Alors une conversation sérieuse et lente commença. M. Blasy dit ses soupçons, le père Antiq ce qu’il savait. Évidemment Jeanne aimait Estève, Estève aimait Jeanne. En ce cas, pourquoi restaient-ils ainsi buttés? Pourquoi ne disaient-ils rien?
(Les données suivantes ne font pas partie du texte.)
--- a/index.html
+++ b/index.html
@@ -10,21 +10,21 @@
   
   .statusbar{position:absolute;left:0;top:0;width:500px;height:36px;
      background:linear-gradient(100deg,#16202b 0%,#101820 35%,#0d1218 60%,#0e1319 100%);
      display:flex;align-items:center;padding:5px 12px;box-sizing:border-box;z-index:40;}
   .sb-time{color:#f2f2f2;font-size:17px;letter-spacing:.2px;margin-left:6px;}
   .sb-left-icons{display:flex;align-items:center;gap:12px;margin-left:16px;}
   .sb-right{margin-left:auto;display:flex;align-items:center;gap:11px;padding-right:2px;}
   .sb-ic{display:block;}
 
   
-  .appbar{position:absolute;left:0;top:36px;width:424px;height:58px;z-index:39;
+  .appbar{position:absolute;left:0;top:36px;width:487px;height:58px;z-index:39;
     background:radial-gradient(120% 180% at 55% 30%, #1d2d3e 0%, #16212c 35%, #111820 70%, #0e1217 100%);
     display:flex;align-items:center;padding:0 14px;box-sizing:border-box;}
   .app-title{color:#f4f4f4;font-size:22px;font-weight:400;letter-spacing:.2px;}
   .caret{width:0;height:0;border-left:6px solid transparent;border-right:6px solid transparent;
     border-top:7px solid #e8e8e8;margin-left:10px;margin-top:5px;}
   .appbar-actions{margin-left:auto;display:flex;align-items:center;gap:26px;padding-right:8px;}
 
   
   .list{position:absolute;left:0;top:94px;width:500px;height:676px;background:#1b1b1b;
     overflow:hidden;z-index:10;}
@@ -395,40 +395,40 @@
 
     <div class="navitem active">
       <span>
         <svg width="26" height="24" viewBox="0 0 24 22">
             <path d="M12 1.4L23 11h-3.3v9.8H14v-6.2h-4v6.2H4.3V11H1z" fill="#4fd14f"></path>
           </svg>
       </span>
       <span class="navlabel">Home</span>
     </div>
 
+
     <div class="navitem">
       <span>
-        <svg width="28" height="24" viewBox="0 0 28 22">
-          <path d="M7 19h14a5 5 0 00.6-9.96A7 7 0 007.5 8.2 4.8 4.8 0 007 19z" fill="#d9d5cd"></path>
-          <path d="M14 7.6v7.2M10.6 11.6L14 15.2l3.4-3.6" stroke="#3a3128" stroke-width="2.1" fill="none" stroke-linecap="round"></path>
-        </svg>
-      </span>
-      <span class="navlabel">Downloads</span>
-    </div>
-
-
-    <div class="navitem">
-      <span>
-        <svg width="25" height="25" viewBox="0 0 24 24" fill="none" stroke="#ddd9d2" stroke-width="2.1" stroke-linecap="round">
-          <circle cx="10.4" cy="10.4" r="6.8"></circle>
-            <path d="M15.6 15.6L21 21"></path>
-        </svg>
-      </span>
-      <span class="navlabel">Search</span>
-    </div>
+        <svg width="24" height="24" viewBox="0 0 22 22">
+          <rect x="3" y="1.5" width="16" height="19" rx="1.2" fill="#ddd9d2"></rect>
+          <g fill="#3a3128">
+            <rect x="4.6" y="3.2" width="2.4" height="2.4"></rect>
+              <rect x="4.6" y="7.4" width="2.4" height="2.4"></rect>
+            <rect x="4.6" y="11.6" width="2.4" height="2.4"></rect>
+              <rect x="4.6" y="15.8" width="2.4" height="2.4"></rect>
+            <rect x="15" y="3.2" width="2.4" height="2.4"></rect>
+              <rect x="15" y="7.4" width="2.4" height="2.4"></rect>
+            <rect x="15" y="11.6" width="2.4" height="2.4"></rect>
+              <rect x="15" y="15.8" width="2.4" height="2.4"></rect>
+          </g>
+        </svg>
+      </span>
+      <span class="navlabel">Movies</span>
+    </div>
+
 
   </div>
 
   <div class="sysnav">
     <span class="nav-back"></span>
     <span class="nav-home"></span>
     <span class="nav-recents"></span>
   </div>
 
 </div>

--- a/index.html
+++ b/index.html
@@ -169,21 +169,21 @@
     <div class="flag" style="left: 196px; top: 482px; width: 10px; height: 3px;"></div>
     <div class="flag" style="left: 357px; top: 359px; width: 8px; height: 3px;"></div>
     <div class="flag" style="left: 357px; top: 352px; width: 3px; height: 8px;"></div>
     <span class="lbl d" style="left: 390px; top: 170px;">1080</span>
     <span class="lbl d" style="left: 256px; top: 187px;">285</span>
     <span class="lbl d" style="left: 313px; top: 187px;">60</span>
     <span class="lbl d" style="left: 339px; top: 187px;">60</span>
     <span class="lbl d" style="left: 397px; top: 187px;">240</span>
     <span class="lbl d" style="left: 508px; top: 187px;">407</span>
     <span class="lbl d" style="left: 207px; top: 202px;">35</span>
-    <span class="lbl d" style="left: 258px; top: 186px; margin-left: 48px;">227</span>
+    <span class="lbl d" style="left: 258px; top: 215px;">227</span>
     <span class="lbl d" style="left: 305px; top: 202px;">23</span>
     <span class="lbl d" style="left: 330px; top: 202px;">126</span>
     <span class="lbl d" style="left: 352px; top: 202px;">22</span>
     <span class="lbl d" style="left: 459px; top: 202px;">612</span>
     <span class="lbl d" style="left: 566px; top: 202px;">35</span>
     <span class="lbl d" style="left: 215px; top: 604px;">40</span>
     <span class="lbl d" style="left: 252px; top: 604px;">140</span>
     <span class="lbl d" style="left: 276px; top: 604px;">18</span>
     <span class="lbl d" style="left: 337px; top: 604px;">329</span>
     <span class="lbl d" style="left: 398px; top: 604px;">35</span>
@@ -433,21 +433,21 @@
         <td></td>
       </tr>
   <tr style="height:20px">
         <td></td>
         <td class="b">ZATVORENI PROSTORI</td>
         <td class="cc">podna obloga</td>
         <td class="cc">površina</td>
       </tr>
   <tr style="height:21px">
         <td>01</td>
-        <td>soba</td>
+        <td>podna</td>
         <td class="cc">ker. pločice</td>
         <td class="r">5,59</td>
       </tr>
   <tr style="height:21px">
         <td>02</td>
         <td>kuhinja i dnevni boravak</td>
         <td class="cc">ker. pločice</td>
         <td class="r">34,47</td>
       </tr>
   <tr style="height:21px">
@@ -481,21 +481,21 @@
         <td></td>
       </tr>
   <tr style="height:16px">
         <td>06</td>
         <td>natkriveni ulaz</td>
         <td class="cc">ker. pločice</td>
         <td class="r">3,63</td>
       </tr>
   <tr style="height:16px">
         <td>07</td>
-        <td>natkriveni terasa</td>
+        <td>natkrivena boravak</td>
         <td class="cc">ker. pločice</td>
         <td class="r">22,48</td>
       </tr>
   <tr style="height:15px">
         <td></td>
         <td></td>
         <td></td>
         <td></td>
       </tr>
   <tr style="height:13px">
—Les enfants sont fiers, monsieur Blasy!
—Oui, père Antiq, les enfants sont fiers, mais les vieux peuvent s’entendre.
X
COMME QUOI LE TOR D’ENTRAYS FUT VENDU.
Les vieux s’entendirent.
Deux ou trois jours après cette conversation, mademoiselle Jeanne était au jardin, regardant ses passe-roses s’effeuiller à la brise matinale et les lourds taons rayés se rouler dans le pollen des fleurs. Quelqu’un sonna, Estève, à qui M. Blasy ouvrit la grille. Estève s’excusa: il partait le soir même pour un long voyage et n’avait pas voulu quitter Canteperdrix sans faire une visite au château. Mademoiselle Jeanne pâlit. Estève semblait embarrassé. M. Blasy se contenta de sourire.
Un peu plus tard arrivait le père Antiq, comme par hasard, sous prétexte de se procurer des greffes.
—Tiens! te voilà mon neveu?... Et bonjour, mademoiselle Jeanne...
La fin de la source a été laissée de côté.